Deux semaines après un premier cas détecté à Claix, dans l’Isère, les autorités sanitaires viennent de confirmer un second cas autochtone de chikungunya dans le même secteur. L’information, rendue publique par l’Agence régionale de santé (ARS) Auvergne-Rhône-Alpes, confirme que le virus circule localement. Ce nouveau patient réside dans la zone déjà ciblée par les premières opérations de démoustication, ce qui laisse penser qu’il a été infecté par un moustique tigre avant l’intervention. L’émergence de cas autochtones, c’est-à-dire contractés sur le sol français sans voyage préalable en zone tropicale, inquiète les autorités. Le virus se transmet par la piqûre du moustique tigre, lui-même porteur du chikungunya après avoir piqué une personne contaminée.

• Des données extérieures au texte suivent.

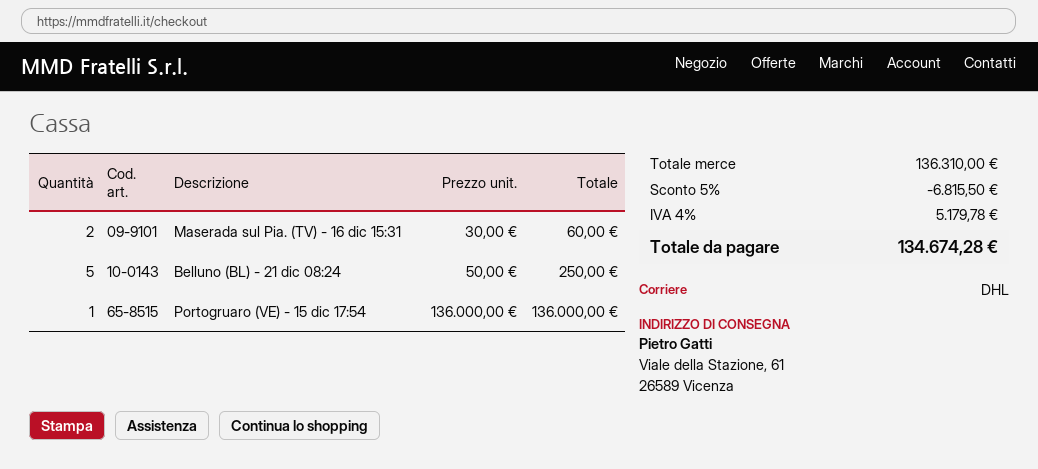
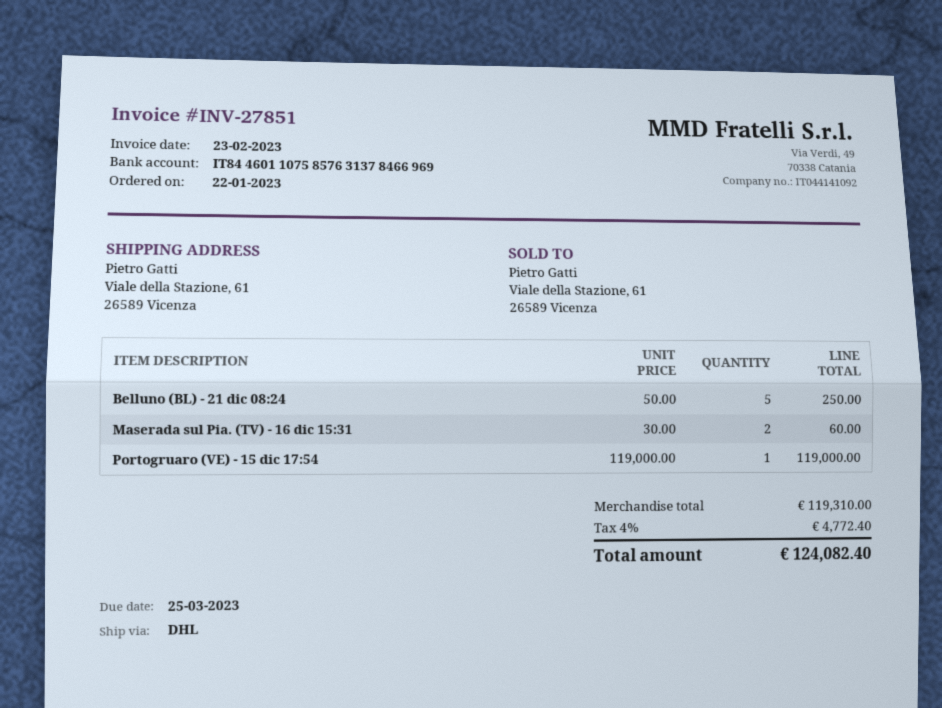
Portogruaro (VE) - 15 dic 17:54: 1 x 136000.00 = 136000.00 -> 1 x 119000.00 = 119000.00
subtotal: 136310.00 -> 119310.00
discount: 5% = 6815.50 -> none
tax: 4% = 5179.78 -> 4% = 4772.40
total: 134674.28 -> 124082.40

Pour endiguer la progression de l’épidémie, une nouvelle campagne de démoustication est programmée cette nuit, sous réserve de conditions météorologiques favorables. L’Entente interdépartementale Rhône-Alpes pour la démoustication (EIRAD) est à la manœuvre.
Une opération ciblée pour stopper la chaîne de transmission
L’objectif est clair : éliminer les larves et les moustiques adultes présents dans les zones à risque pour éviter la contamination d’autres habitants. Des flyers ont été distribués dans les boîtes aux lettres des logements concernés afin de les informer du passage des agents. Aucune communication directe n’est prévue en dehors de cette zone délimitée. L’ARS rappelle également les symptômes typiques de la maladie : forte fièvre, douleurs articulaires et musculaires, maux de tête, éruptions cutanées. Les autorités appellent à la vigilance, en particulier pour les personnes revenant de voyage dans des régions tropicales. Ces dernières doivent éviter les piqûres à leur retour et consulter un médecin dès l’apparition des premiers symptômes. Les habitants des zones infestées par le moustique tigre sont eux aussi invités à signaler toute suspicion de contamination et à prendre les précautions nécessaires pour limiter la prolifération de l’insecte. L’apparition de cas autochtones en plein été relance le débat sur l’adaptation des dispositifs de surveillance face aux risques sanitaires liés aux maladies vectorielles.